For instance, severity testing, as described elsewhere, stipulates that “when a test has very high power for tiny discrepancies from the null, […] rejection of the null provides less (not more) evidence for the presence of a substantive discrepancy.” Conversely, a test with low power to detect discrepancies from the null finds “more” evidence of the discrepancy when it rejects the null (Spanos 2008). Or as stated in the original paper: “the higher the power of the test to detect discrepancy y, the lower the severity for inferring u>u1 on the basis of a rejection of H0” (Mayo and Spanos, 2006).
Seriously? So according to severity logic, if an instrument very sensitive to effects in a wide range of sizes, including very small ones, finds an effect larger than the small discrepancy of interest, then that is less evidence that this effect is larger than the smaller discrepancy. And conversely, if an instrument less sensitive to effects in general — to wit, it has poor resolution for detecting things as small as the discrepancy — finds an effect larger than the discrepancy, that is more evidence that the true effect is larger than the discrepancy. The less reliable instrument becomes more reliable, and vice versa?!…this turns the standard understanding of power — and common sense — on its head.

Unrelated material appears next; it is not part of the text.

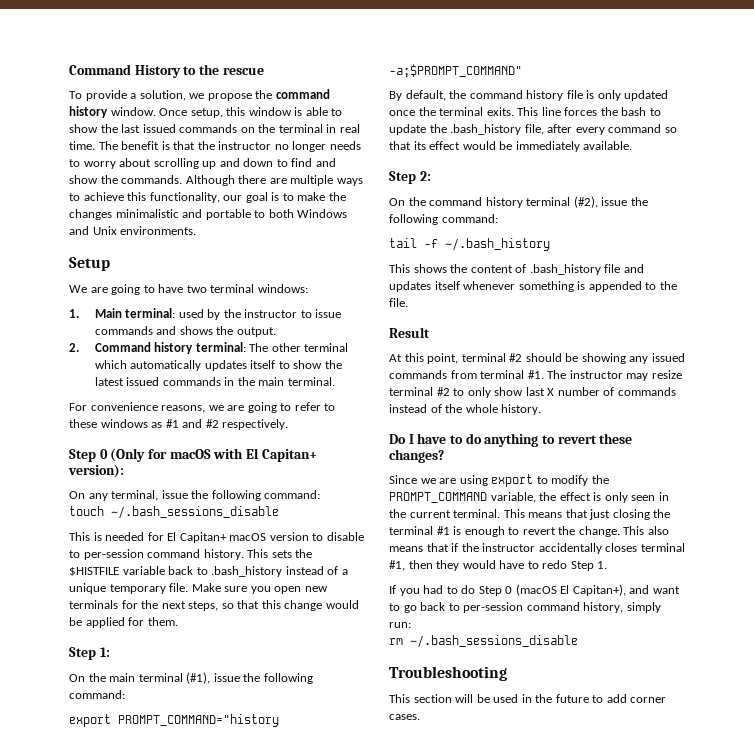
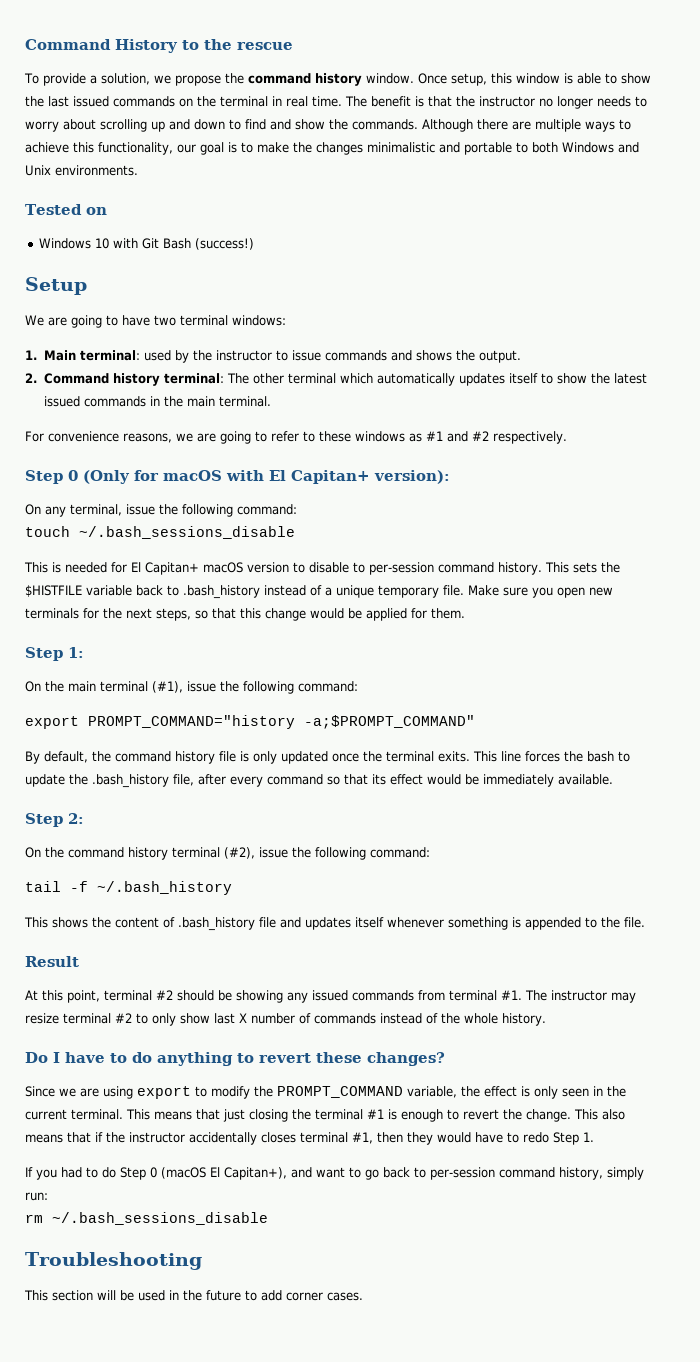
+ Tested on
+ Windows 10 with Git Bash (success!)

As a principle for guiding inferences, it amounts to looking in the light of the proverbial streetlight after taking one’s glasses off, or even, perhaps, putting on glasses with the wrong prescription. That effort should speak for itself, and that there is a large-n “paradox” that could be noted (as the authors do) is neither here nor there for this issue. That merely means one must always be mindful of distinguishing substance from significance. It certainly doesn’t mean that what one finds in a powerful test is less reliable than what is found in a test less sensitive to finding effects [3].
Whatever one might make of this analysis — and in a legitimate sense it seems downright abusive — a beating such as this isn’t solely the fault of the deliverer. Severity testing brings it on itself as a post-data analytic strategy because of its completely unhelpful or plainly absurd consequences — consequences that really should have been apparent to anyone not so wrapped up its inane logic as to say this to someone else: “The only way to go is to start with sound principles of statistical reasoning and let them guide you! A poor way to proceed, I hope to convince you, is starting with an invented computation (which might bear some relation to a standard one) and getting all knotted up in paradox, concluding (erroneously) that the standard notion is paradoxical” (Mayo, Error Statistics blog, Nov 12, 2011).

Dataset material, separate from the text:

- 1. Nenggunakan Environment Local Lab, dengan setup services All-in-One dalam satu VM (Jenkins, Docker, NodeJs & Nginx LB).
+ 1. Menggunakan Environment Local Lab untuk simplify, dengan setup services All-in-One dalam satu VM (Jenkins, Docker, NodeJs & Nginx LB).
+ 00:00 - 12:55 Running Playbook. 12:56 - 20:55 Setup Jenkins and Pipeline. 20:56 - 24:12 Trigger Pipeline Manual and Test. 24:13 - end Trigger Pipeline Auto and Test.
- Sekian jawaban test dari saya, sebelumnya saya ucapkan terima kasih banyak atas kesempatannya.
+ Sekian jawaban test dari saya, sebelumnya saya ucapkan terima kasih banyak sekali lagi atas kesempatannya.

Some errors, it seems, are ordained in the exhortations against making them.
[1] Never mind the objection that one shouldn’t be running a test that isn’t ‘powered’ to the discrepancy of interest, as opposed to some other effect size; the author’s examples aren’t even this well powered. But let’s assume the stronger case that they are
[2] The places of “high” and “low” in interpreting significant results is asymmetrical with their use in interpreting non-significant results because the authors redefine severity to 1 — severity when interpreting significant results. Go figure.
[3] Or carry the logic to its full consequences, all the way up to sampling most of the population yielding the least reliable parameter estimators down to sampling 2 or 3 instances yielding the most reliable. It’s just ridiculous.